YOLO12 demonstrates significant accuracy improvements across all model scales compared to prior YOLO models like YOLOv10 and YOLOv11, with some trade-offs in speed compared to the _fastest_ prior models. For example, YOLO12n achieves a +2.1% mAP improvement over YOLOv10n and +1.2% over YOLOv11n on the COCO val2017 dataset. Compared to models like [RT-DETR](https://docs.ultralytics.com/compare/yolov8-vs-rtdetr/), YOLO12s offers a +1.5% mAP improvement and a substantial +42% speed increase. These metrics highlight YOLO12's strong balance between accuracy and efficiency. See the [performance metrics section](#performance-metrics) for detailed comparisons.
### What are the hardware requirements for running YOLO12, especially for using FlashAttention?
By default, the Ultralytics YOLO12 implementation does _not_ require FlashAttention.

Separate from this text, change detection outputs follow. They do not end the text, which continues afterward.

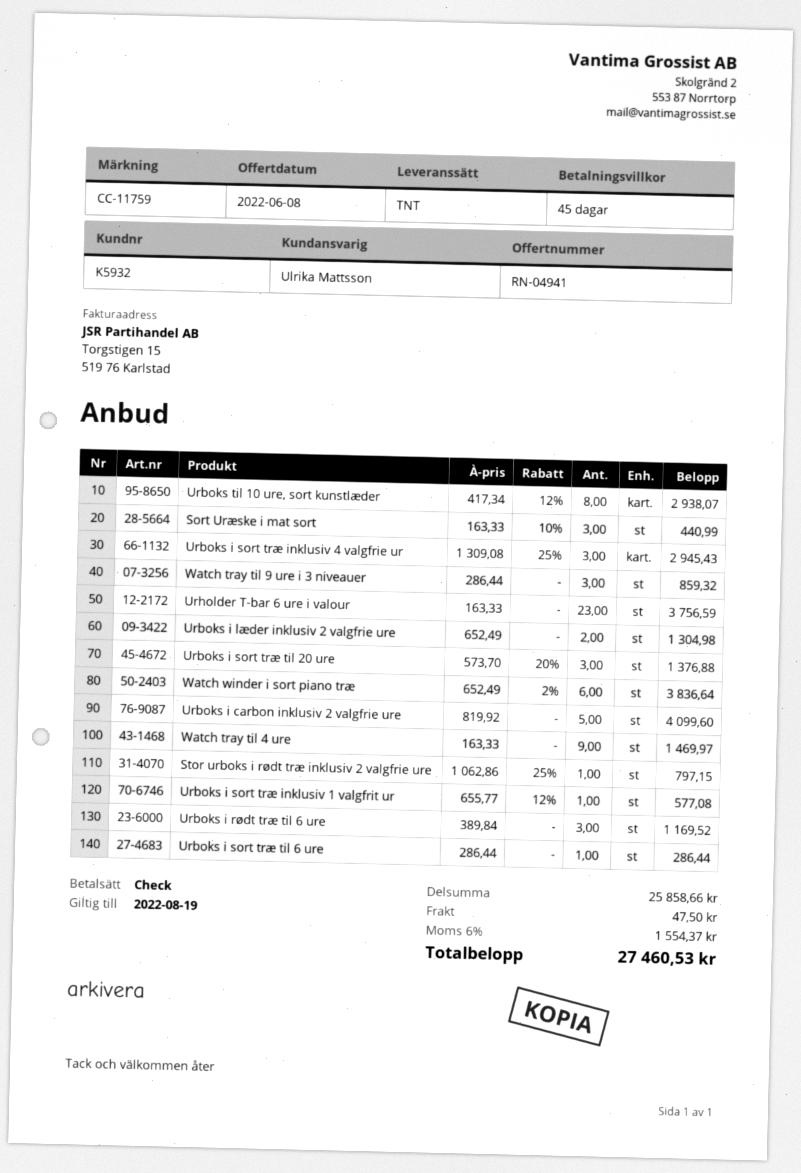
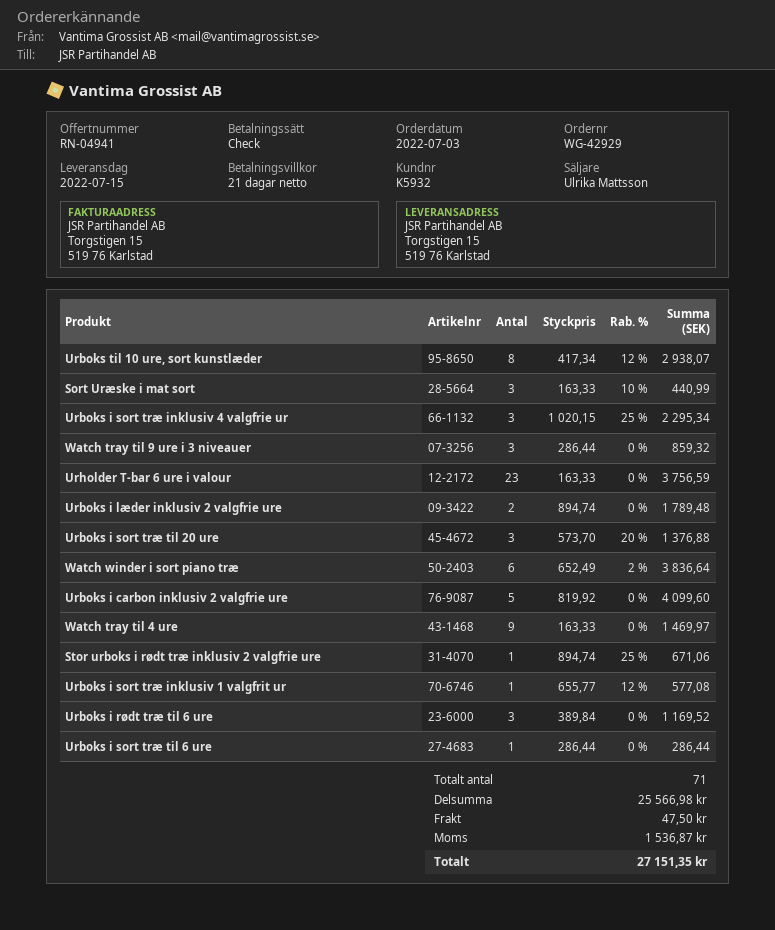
payment terms: 45 days -> 21 days
Urboks i sort træ inklusiv 4 valgfrie ur: 3 x 1309.08 - 25% = 2945.43 -> 3 x 1020.15 - 25% = 2295.34
Urboks i læder inklusiv 2 valgfrie ure: 2 x 652.49 = 1304.98 -> 2 x 894.74 = 1789.48
Stor urboks i rødt træ inklusiv 2 valgfrie ure: 1 x 1062.86 - 25% = 797.15 -> 1 x 894.74 - 25% = 671.06
subtotal: 25858.66 -> 25566.98
tax: 1554.37 -> 1536.87
total: 27460.53 -> 27151.35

However, FlashAttention can be optionally compiled and used with YOLO12 to minimize memory access overhead. To compile FlashAttention, one of the following NVIDIA GPUs is needed: Turing GPUs (e.g., T4, Quadro RTX series), Ampere GPUs (e.g., RTX30 series, A30/40/100), Ada Lovelace GPUs (e.g., RTX40 series), or Hopper GPUs (e.g., H100/H200). This flexibility allows users to leverage FlashAttention's benefits when hardware resources permit.

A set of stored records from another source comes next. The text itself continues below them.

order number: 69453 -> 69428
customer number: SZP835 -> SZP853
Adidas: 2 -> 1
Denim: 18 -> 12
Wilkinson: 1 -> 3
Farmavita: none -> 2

### Where can I find usage examples and more detailed documentation for YOLO12?
This page provides basic [usage examples](#usage-examples) for training and inference. For comprehensive documentation on these and other modes, including [Validation](../modes/val.md) and [Export](../modes/export.md), consult the dedicated [Predict](../modes/predict.md) and [Train](../modes/train.md) pages. For task-specific information (segmentation, classification, oriented object detection, and pose estimation), refer to the respective documentation: [Segment](../tasks/segment.md), [Classify](../tasks/classify.md), [OBB](../tasks/obb.md), and [Pose](../tasks/pose.md). These resources provide in-depth guidance for effectively utilizing YOLO12 in various scenarios.